Notes From Retreat: For The Energetically Sensitive And Empaths
Hello Dear Readers,
Over the years, GurujiMa has shared with me, repeatedly, not to take energies personally. I am sharing a few recent experiences in this post to highlight that as the Light is expanding, so is our deeper unity with each other. Our abilities to perceive energies, thoughts or emotions which are not our own is also expanding as the previous energies of separation dissipate in the presence of Light.
Also during this time of expanding Light, energies which are intensely dehumanizing in their energetic nature are also being released.
Two Similar Experiences:
In the first experience, a person who is usually gentle and kind, took offense to reading choices I was making. When I left the interaction, I did not realize at first, that my body was experiencing the energies of trauma. The two words coming to my mind were harsh and demeaning. I was kinda of shocked because of the gentle nature of this embodied soul. The words hurt in my heart, and I found myself spinning out of my body energetically from their density. The energies associated with the words felt abusive (hence the trauma reaction of leaving my body) and it took hours to reground and center myself. It also took me some time during this experience to recognize that the words, which I repeated aloud, alone in the car, were not mine, they were coming from this embodied soul.

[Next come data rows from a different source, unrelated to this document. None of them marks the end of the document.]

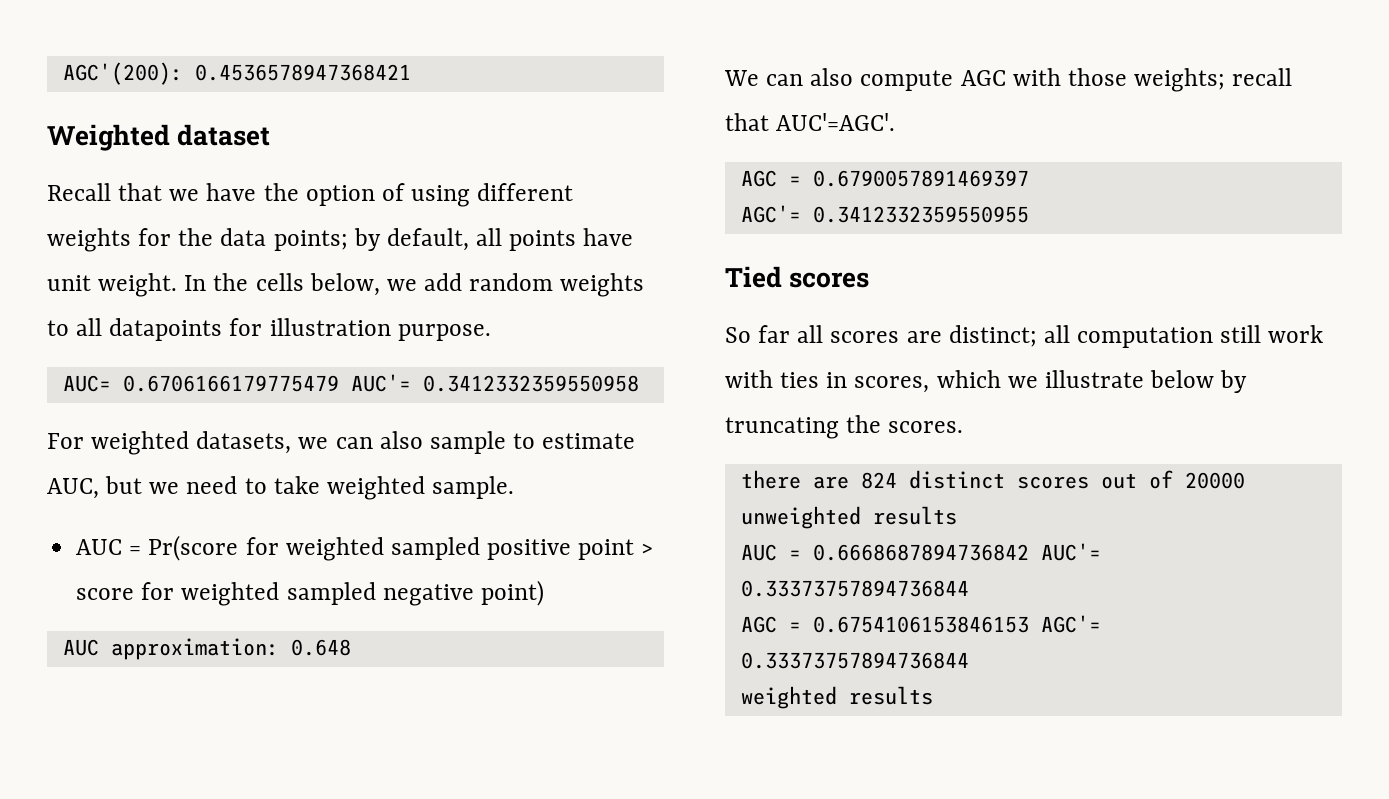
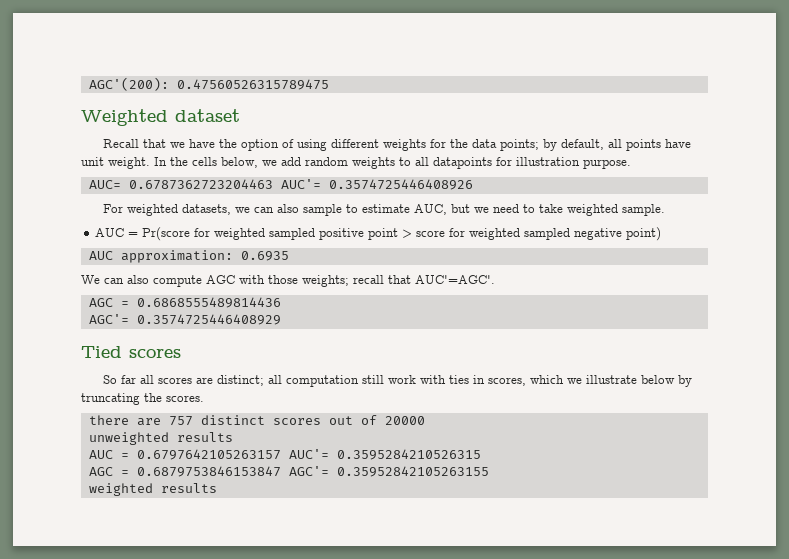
[194,64,411,81] 0.4536578947368421 -> [176,79,329,90] 0.47560526315789475
[122,374,639,392] 0.6706166179775479 AUC'= 0.3412332359550958 -> [128,179,473,190] 0.6787362723204463 AUC'= 0.3574725446408926
[290,639,351,656] 0.648 -> [240,251,289,261] 0.6935
[812,170,1029,187] [740,205,1029,223] 0.6790057891469397 // AGC'= 0.3412332359550955 -> [136,297,281,308] [88,314,281,325] 0.6868555489814436 // AGC'= 0.3574725446408929
[860,472,897,489] 824 -> [168,416,193,426] 757
[812,543,1101,561] [740,580,969,597] [740,615,1101,633] [740,652,969,669] 0.6668687894736842 AUC'= 0.33373757894736844 // AGC = 0.6754106153846153 AGC'= 0.33373757894736844 -> [136,449,481,460] [88,466,489,477] 0.6797642105263157 AUC'= 0.3595284210526315 // AGC = 0.6879753846153847 AGC'= 0.35952842105263155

The second experience occurred today. I was in the grocery store. There were only two registers open. My groceries were on the belt and I was packing and I looked at what should have been two lines. The line to the left of me was long, the register I was at had no one in it but me. Perceiving the surreal nature of what was going on, I joked to the cashier, "Well I don't understand why everyone is waiting in the other line, you are quite fast." Only when I got outside and sat in the car, did I become aware that those waiting in the other line, about ten people, some couples, most elderly, were not coming to the register I was at, because of me. Because of how I look. And the words that came to my mind had to do with a slur. I kept repeating the slur aloud in the car, as I did not understand at first what was happening. It felt so surreal. In this experience, I did not feel traumatized and stayed grounded. Over the years, I have engaged with these energies. Today and in the previous experience was the first time I could hear words accompanying the energies.
Now I share these two instances of not only perceiving energies which are dense and separated from the frequencies of love, but also hearing words associated with the energies coming towards me, because GurujiMa's words came to me each time. "Do not take the energies personally." This is so important.
The energies of dehumanization are so prevalent at this time. Leaders as well as candidates are aligning with the energies in words, actions, and deeds. Dehumanizing rhetoric can be heard on the news, radio, internet, read in publications, seen in video, everyone who can hear or see, is taking in the verbalization of the energies of dehumanization. And, those who normally would not engage with the energies, can, in a state of not being fully conscious in the moment, unconsciously align with the energies. They may not speak the words aloud, but for those of us who are aware at another level, their thoughts and/or feelings are acutely penetrating to the heart.
So I post in the spirit of sharing the wisdom of GurujiMa - "Don't take these energies personally".